Anti-angiogenic therapy for aggressive posterior retinopathy of prematurity (ROP) may be a feasible therapy for these children with this form of ROP, which develops in profoundly immature neonates. The BLOCK-ROP study, which is slated to begin soon, will add to the limited knowledge of the safety and efficacy of an anti-vascular endothelial growth factor (VEGF) drug in treating posterior ROP, Anthony Capone Jr., MD, reported during Retina Subspecialty Day at the annual meeting of the American Academy of Ophthalmology.

"With the advent of FDA-approved drugs for anti-VEGF treatment, the possibility of treating eyes off-label with an anti-VEGF drug has become possible," he said. The rationale for this treatment approach is that VEGF promotes retinal vascularization.
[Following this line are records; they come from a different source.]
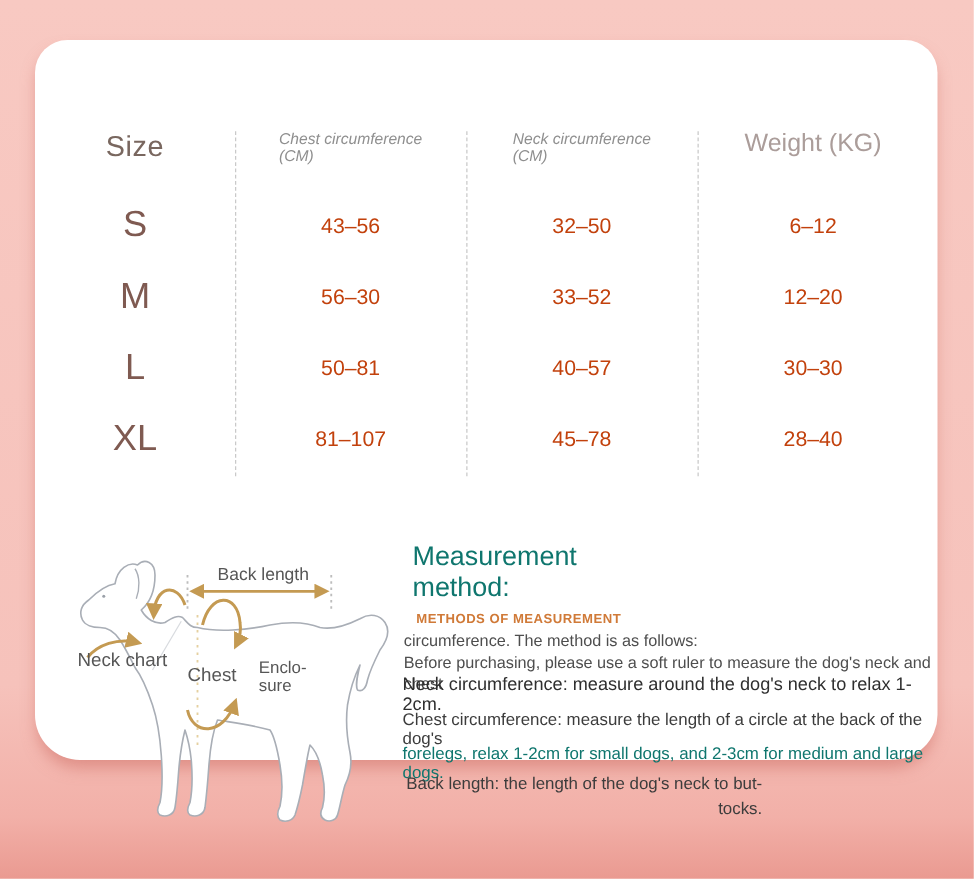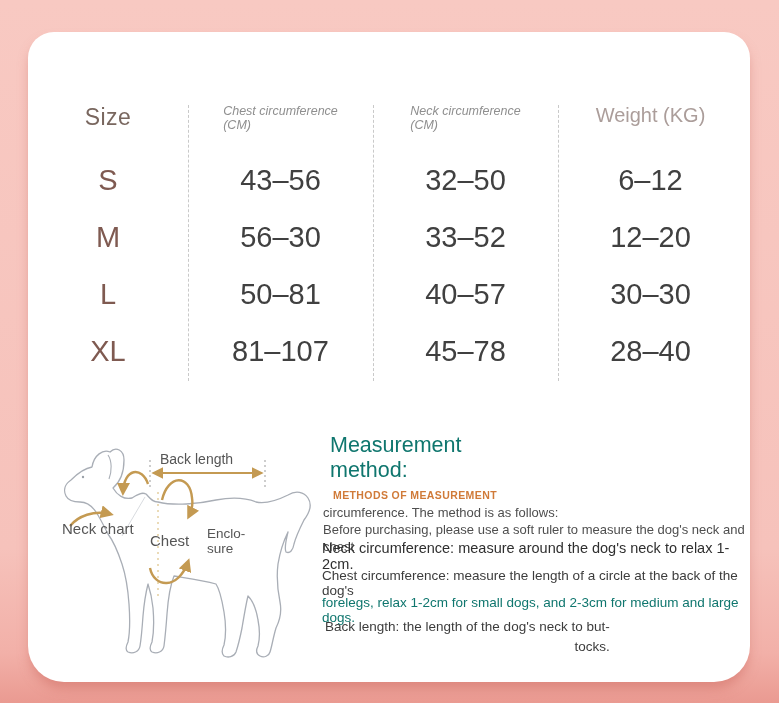"Size" .card { height: 650px -> 576px }
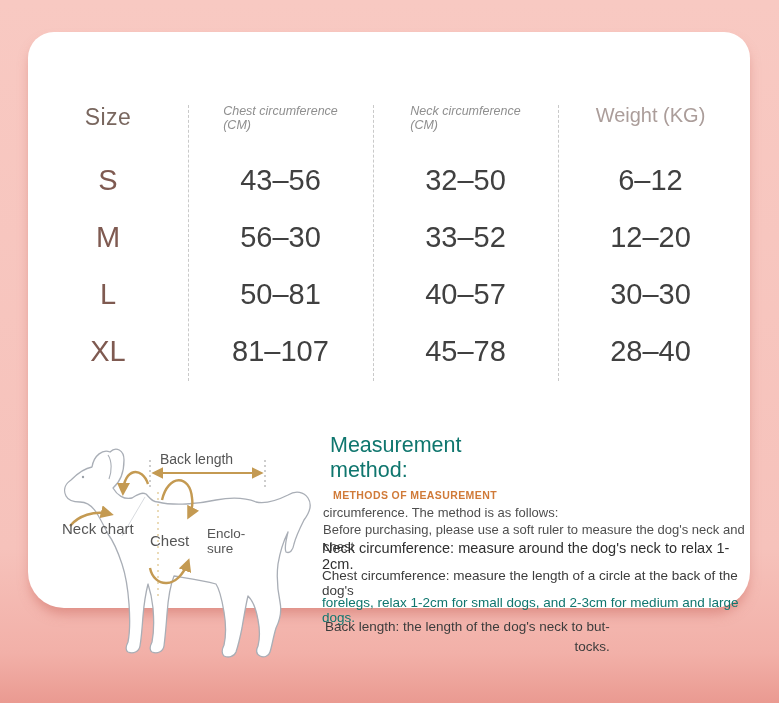"43–56" .val { color: #404040 -> #c2410c; font-size: 29px -> 17px }
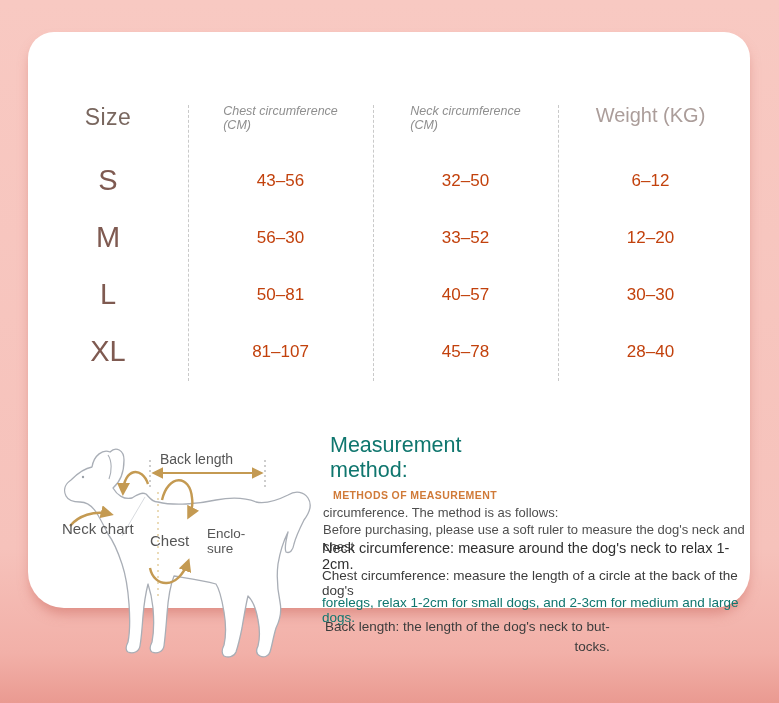"Back length" .lbl-backlength { left: 110px -> 124px }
The current standard of care is laser treatment to the peripheral retina, which is not universally effective in fostering regression of ROP.

The largest experience to date with anti-VEGF therapy for ROP was carried out in Mexico, Portugal, and New York, in which 53 eyes were treated with one injection of bevacizumab (Avastin, Genentech) and followed for a mean of 6 months. The study included patients who received the standard of care for ROP, eyes that were untreated because of poor visualization, and eyes with high-risk pre-threshold ROP in an institution where laser was unavailable, Dr. Capone recounted. He is clinical associate professor of ophthalmology, Oakland University, Royal Oak, MI.

"All eyes responded favorably to treatment regarding neovascularization; five eyes worsened. There were no serious systemic adverse events. The authors concluded that further studies were needed to determine the safety and long-term efficacy of the treatment," Dr. Capone said.

The BLOCK-ROP study, a phase I trial will be carried out in the United States and Canada beginning in the fourth quarter of 2007, picks up the challenge and will evaluate the safety of one injection of bevacizumab (0.75 mg) into the vitreous cavity in 22 patients.

"The scientific rationale for using anti-VEGF therapy for ROP is compelling. This is an exciting time in ROP therapy. Approval of standard phase I and II data is appropriate considering the vulnerability of the target population. In the interim, caution is warranted with use of anti-VEGF drugs outside of a clinical trial in premature neonates," Dr. Capone concluded.